This electric bus can handle a day’s worth of transit on one charge

Tesla topping the 300 mile per charge rating with its new 100 kWh battery was a big deal, but a new zero emission bus debuted today by Proterra has actually managed 600 miles out of a full battery in testing. In a real-world setting, Proterra’s new Catalyst E2 will probably manage somewhere between 194 and 350 miles in actual use settings – but that’s plenty according to the company, representing the full route needs for the average bus in the U.S.

That means that when the Catalyst E2 starts hitting city streets sometime in 2017, it’ll represent the first full-EV mass transit option that can actually stand in for existing gas-based vehicles without much in the way of compromise.

Proterra says in a press release that interest in its existing lineup is already on the rise, including a 220 percent rise in sales in 2016 vs 2015, and in order to meet the growing demand it’s going to double production starting in 2017. Part of that increased capacity will be focused on the new E2, which has a battery than can range between 440 and 660 kWH depending on configuration. That battery is actually the size of a mattress according to Wired, which is huge compared to the battery units found in Tesla and Chevy zero-emission cars.

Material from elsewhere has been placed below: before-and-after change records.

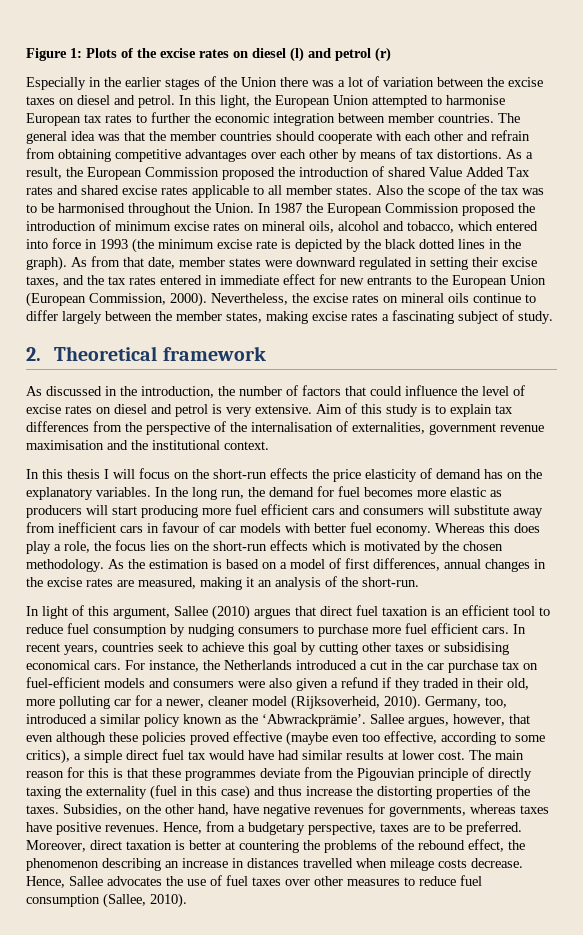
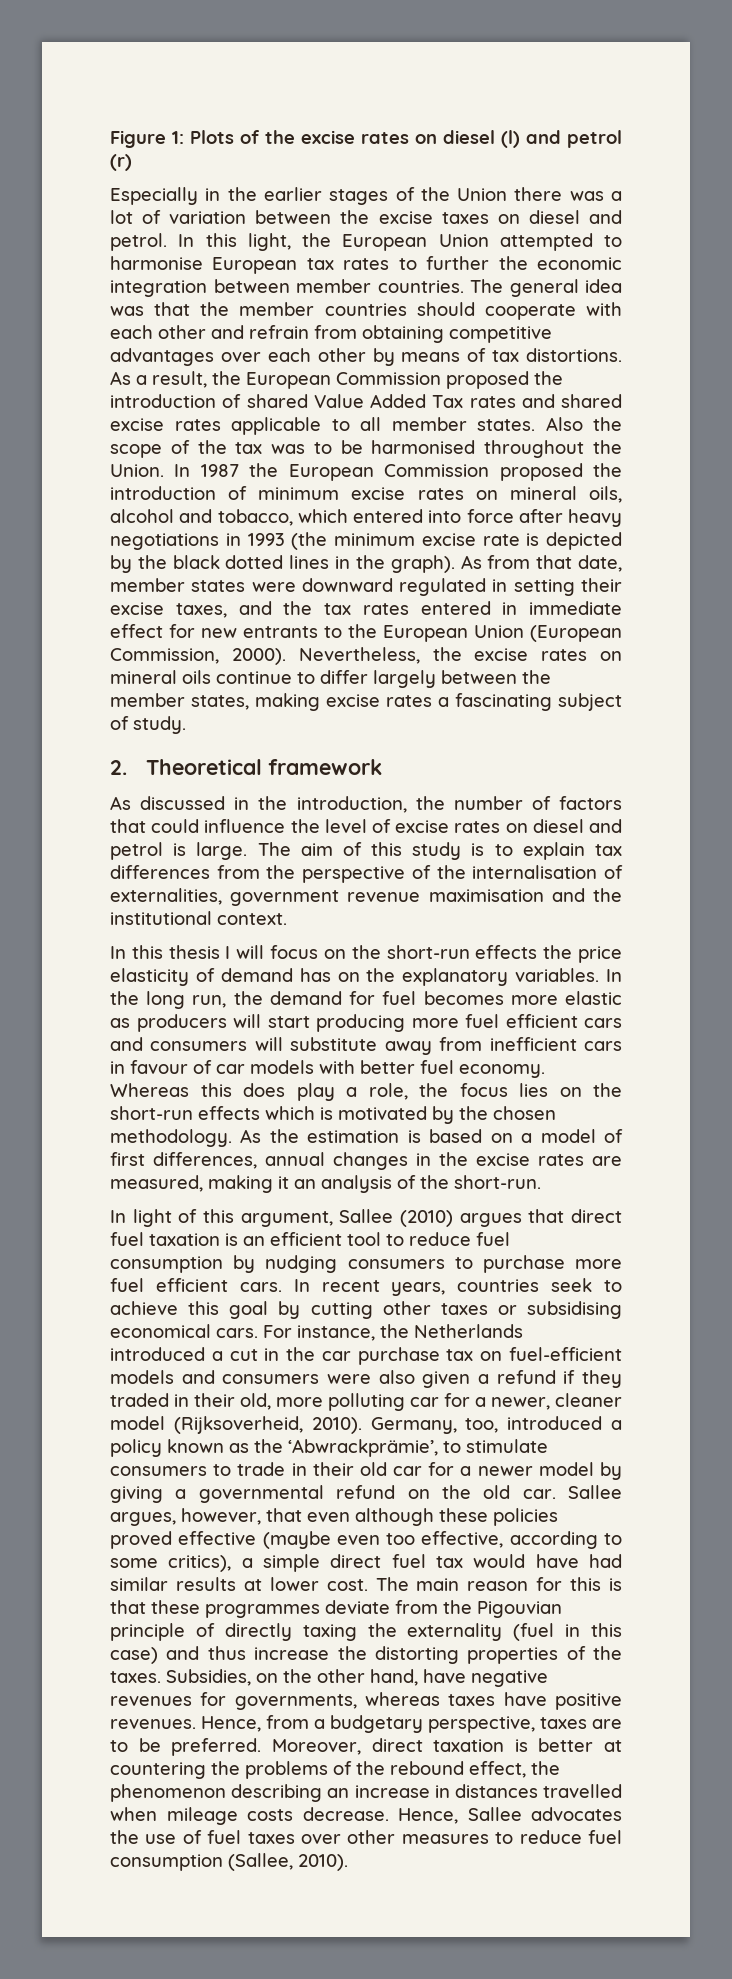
- In 1987 the European Commission proposed the introduction of minimum excise rates on mineral oils, alcohol and tobacco, which entered into force in 1993 (the minimum excise rate is depicted by the black dotted lines in the graph).
+ In 1987 the European Commission proposed the introduction of minimum excise rates on mineral oils, alcohol and tobacco, which entered into force after heavy negotiations in 1993 (the minimum excise rate is depicted by the black dotted lines in the graph).
- As discussed in the introduction, the number of factors that could influence the level of excise rates on diesel and petrol is very extensive. Aim of this study is to explain tax differences from the perspective of the internalisation of externalities, government revenue maximisation and the institutional context.
+ As discussed in the introduction, the number of factors that could influence the level of excise rates on diesel and petrol is large. The aim of this study is to explain tax differences from the perspective of the internalisation of externalities, government revenue maximisation and the institutional context.
- Germany, too, introduced a similar policy known as the ‘Abwrackprämie’.
+ Germany, too, introduced a policy known as the ‘Abwrackprämie’, to stimulate consumers to trade in their old car for a newer model by giving a governmental refund on the old car.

All that extra capacity comes with a hefty price tag, too – around $800,000 just to start, which would potentially be a tough sell compared to a $300,000 or so price tag for a diesel-powered bus with the same passenger capacity. But that price is offset by subsidies in some cases, and there’s also the fact that it doesn’t have a maintenance-heavy internal combustion engine at the core of the powertrain, and it also doesn’t have fuel costs which will add to the savings over the lifetime of the bus on a rolling basis.

Proterra’s vehicles replace typical buses, making it more practical for short-term fleet replacement needs, but long-term, it’ll be interesting to see how these kinds of zero-emission solutions compete with things like smaller capacity shared commute services like Chariot, which Ford just acquired, and Tesla’s forthcoming plans to field fleets of multi-passenger electric vans as a transit alternative.